The team provides community therapy to those living in the Hull and East Riding of Yorkshire area. The team signposts patients onto local therapy teams in North Yorkshire and Lincolnshire and can provide an advisory service to act as a liaison between the neuro-oncology team at Hull and community therapists.

Therapy is most commonly provided in patients’ own homes, but the team can also provide outpatient therapy at Castle Hill Hospital e.g. gym sessions.

The primary aim of the team is to improve the quality of life and independence of individuals living with brain tumours and central nervous system cancer. The team also aims to provide to support and advice to the families and carers of those affected. Individuals with brain or spinal tumours can experience a range of difficulties with everyday activities. Some people experience physical problems such as difficulty walking or balance issues. Others may experience changes in their vision, thinking or behaviour. Occupational therapy and physiotherapy can help people to participate in the activities that they enjoy.

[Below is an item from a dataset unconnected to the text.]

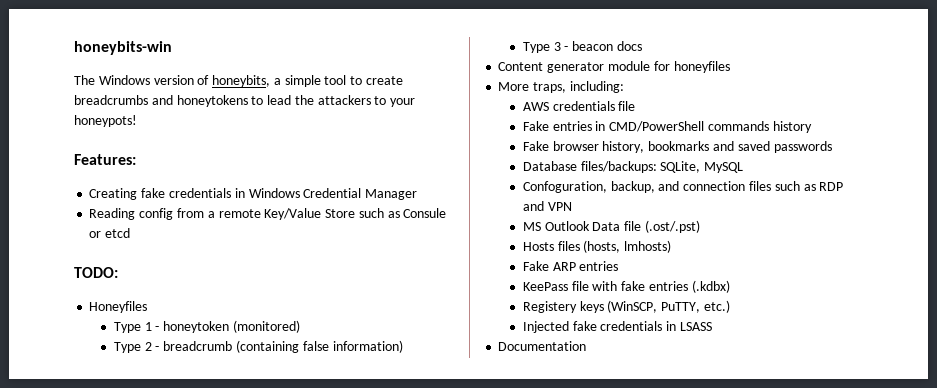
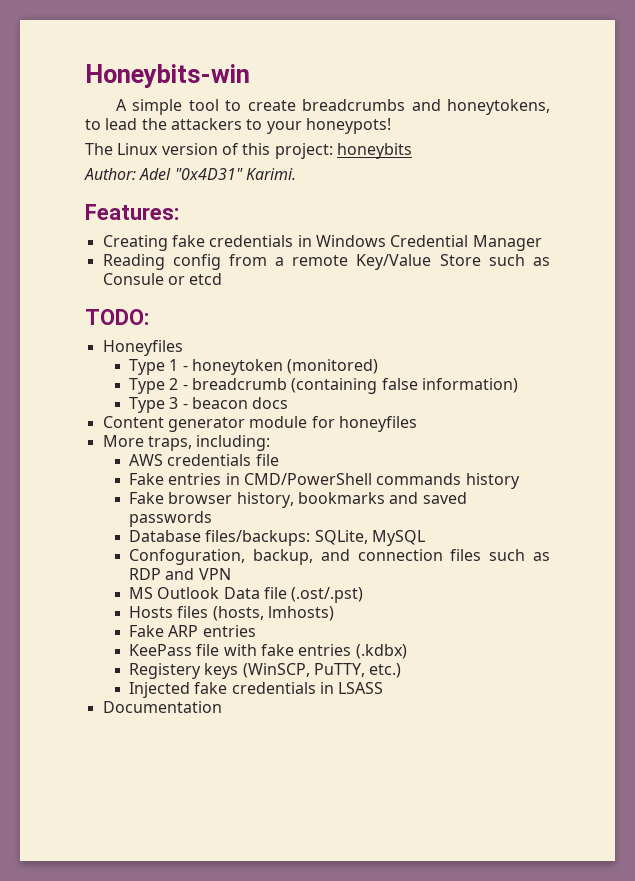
[74,41,172,55] [74,75,281,87] honeybits-win // The Windows version of honeybits, a -> [85,64,250,88] [115,99,127,111] Honeybits-win // A
[176,95,248,107] honeytokens -> [447,99,550,115] honeytokens,
(137, 121) none -> [85,143,412,159] [84,168,296,180] // The Linux version of this project: honeybits // Author: Adel "0x4D31" Karimi.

Neuro-oncology Neuro-psychology Service

The Neuro-oncology Neuro-psychology Service is a specialist service for people with brain tumours and central nervous system (CNS) cancers. The service provides holistic assessment, rehabilitation and psychological intervention to individuals experiencing cognitive, emotional or behavioural difficulties as a result of their diagnosis. The service is based within the Queens Oncology Centre at Castle Hill Hospital.

Receiving a diagnosis of a brain tumour or central nervous system cancer can be life changing. People may have trouble managing the many challenges associated with diagnosis, treatment and changing symptoms. Cognitive difficulties such as memory and attention problems are common, and can make it difficult to resume and maintain previously enjoyed activities. The emotional impact on both the patient and their family can be considerable. It can sometimes feel that other people do not really understand the problems, and this can make it harder to manage. The complexity of these challenges reflects the complexity and severity of the illness, its treatment, and the person’s personal life circumstances before the illness.

The neuropsychology service aims to support patients and their families through the illness. The type of intervention offered will be based on patient need, with the aim of minimising the impact of any cognitive symptoms, reducing distress and enhancing wellbeing.